[DGD] Some basics
Stephen Schmidt
schmidsj at union.edu
Mon Oct 20 21:29:05 CEST 2003
On Mon, 20 Oct 2003, Noah Gibbs wrote:
> Yes, it destructs
> its ancestors... But even if they're destructed, they
> don't *really* go away until nobody references them
> (inherits from them) any more. That's why the ObjectD
> keeps a big list of destructed objects around. Those
> are libraries that somebody inherits from but that
> have been destructed already. When the last child of
> that library is recompiled (pointing at the new,
> non-destructed copy), the old destructed version goes
> away because nobody references it any more.
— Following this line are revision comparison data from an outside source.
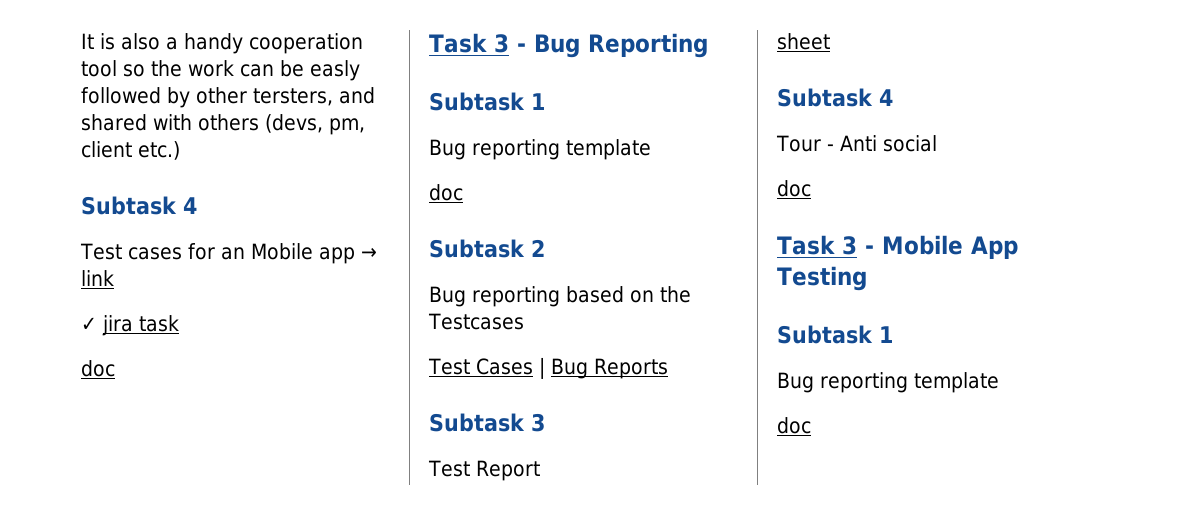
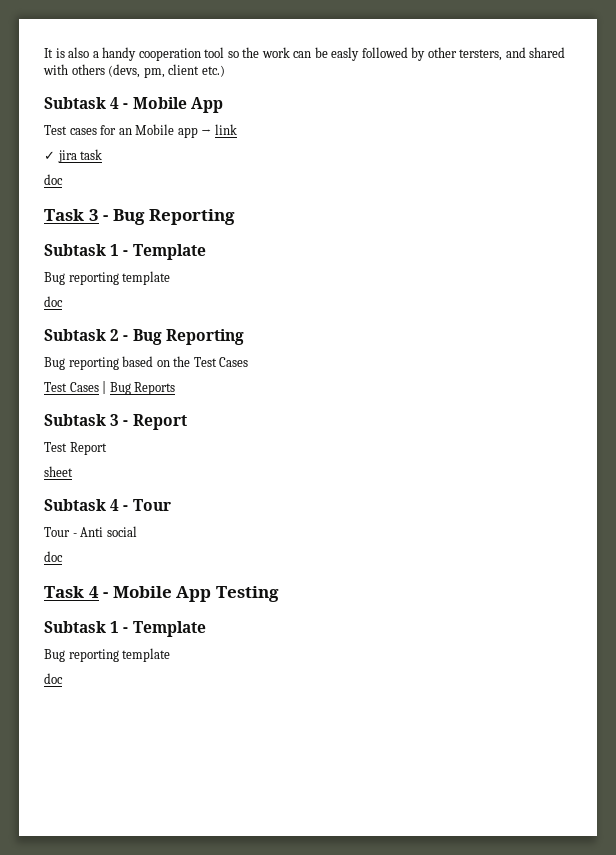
  It is also a handy cooperation tool so the work can be easly followed by other tersters, and shared with others (devs, pm, client etc.)
- Subtask 4
+ Subtask 4 - Mobile App
  Task 3 - Bug Reporting
- Subtask 1
+ Subtask 1 - Template
- Subtask 2
+ Subtask 2 - Bug Reporting
- Bug reporting based on the Testcases
+ Bug reporting based on the Test Cases
- Subtask 3
+ Subtask 3 - Report
  sheet
- Subtask 4
+ Subtask 4 - Tour
- Task 3 - Mobile App Testing
- Subtask 1
+ Task 4 - Mobile App Testing
+ Subtask 1 - Template

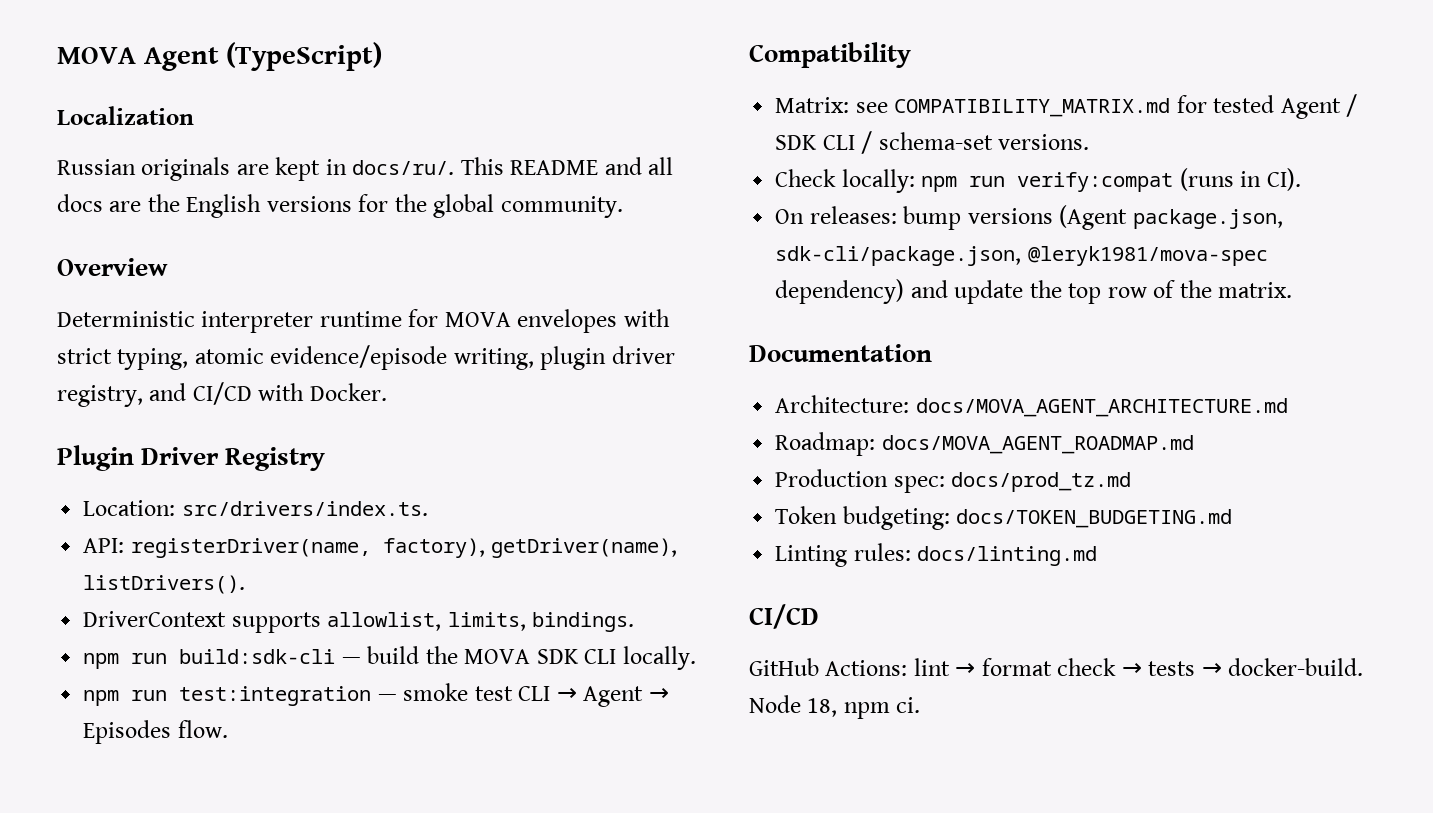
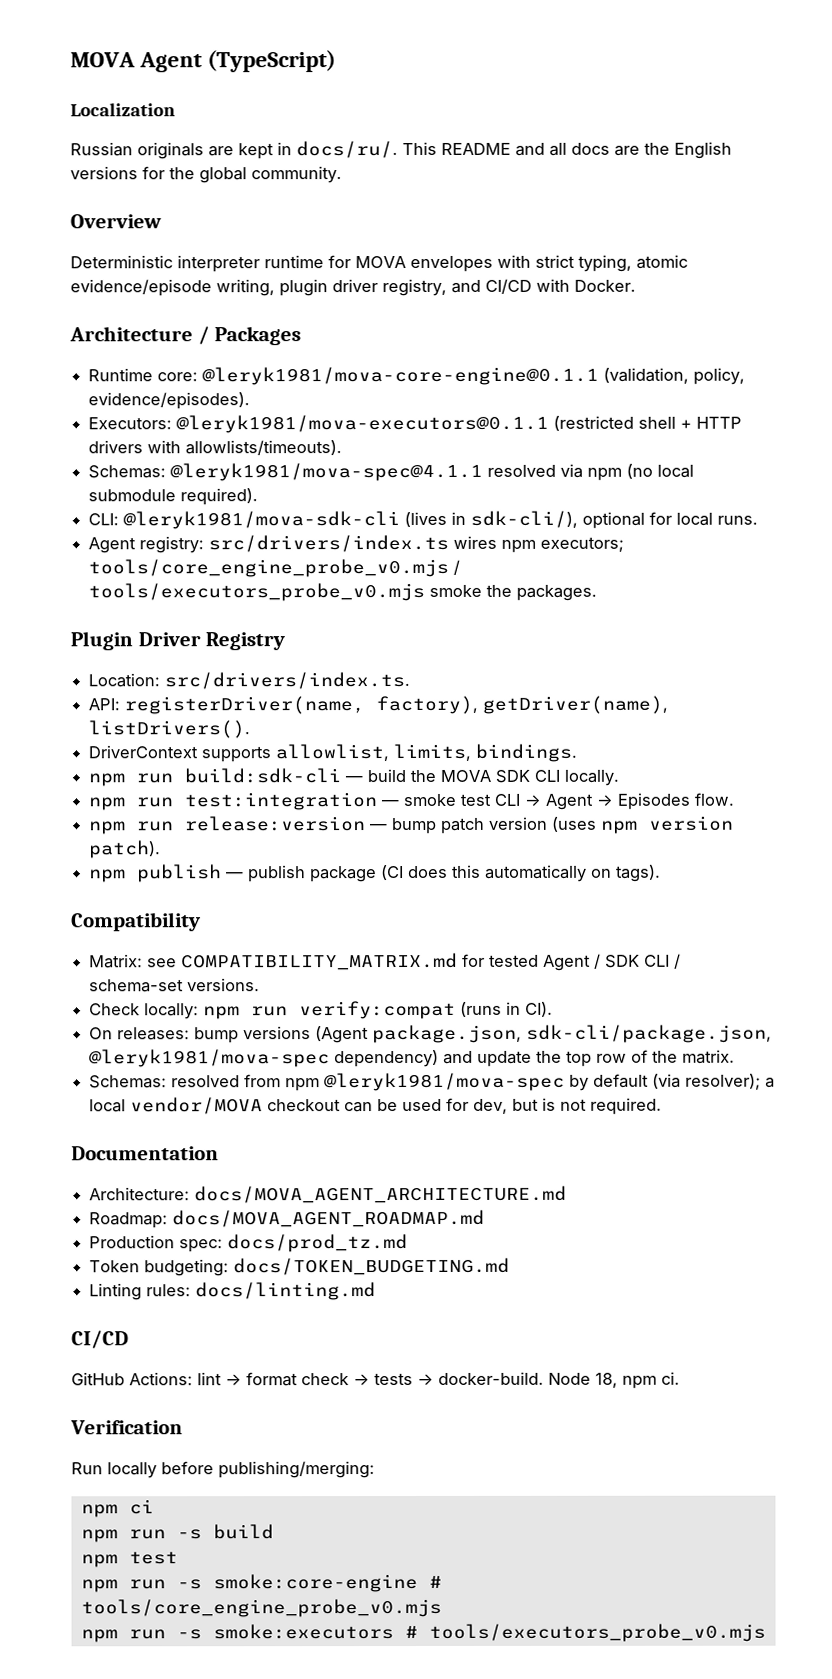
+ Architecture / Packages
+ Runtime core: @leryk1981/mova-core-engine@0.1.1 (validation, policy, evidence/episodes).
+ Executors: @leryk1981/mova-executors@0.1.1 (restricted shell + HTTP drivers with allowlists/timeouts).
+ Schemas: @leryk1981/mova-spec@4.1.1 resolved via npm (no local submodule required).
+ CLI: @leryk1981/mova-sdk-cli (lives in sdk-cli/), optional for local runs.
+ Agent registry: src/drivers/index.ts wires npm executors; tools/core_engine_probe_v0.mjs / tools/executors_probe_v0.mjs smoke the packages.
+ npm run release:version — bump patch version (uses npm version patch).
+ npm publish — publish package (CI does this automatically on tags).
+ Schemas: resolved from npm @leryk1981/mova-spec by default (via resolver); a local vendor/MOVA checkout can be used for dev, but is not required.
+ Verification
+ Run locally before publishing/merging:
+ npm ci
+ npm run -s build
+ npm test
+ npm run -s smoke:core-engine # tools/core_engine_probe_v0.mjs
+ npm run -s smoke:executors # tools/executors_probe_v0.mjs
This raises a general question. When there are circular
references in a data structure (A refers to B which refers
to C which refers to A) then nothing can be destructed -
A can't be destructed because C refers to it, but C can't
be destructed because B refers to it and B can't be destructed
because A refers to it. But circular inheritance isn't (had
better not be!) possible.
Question 1: Can this kind of problem arise in ObjectD?
Question 2: I have a dim memory that LPMud, and maybe MudOS
also, suffered from something called a "lifetime lvalue bug"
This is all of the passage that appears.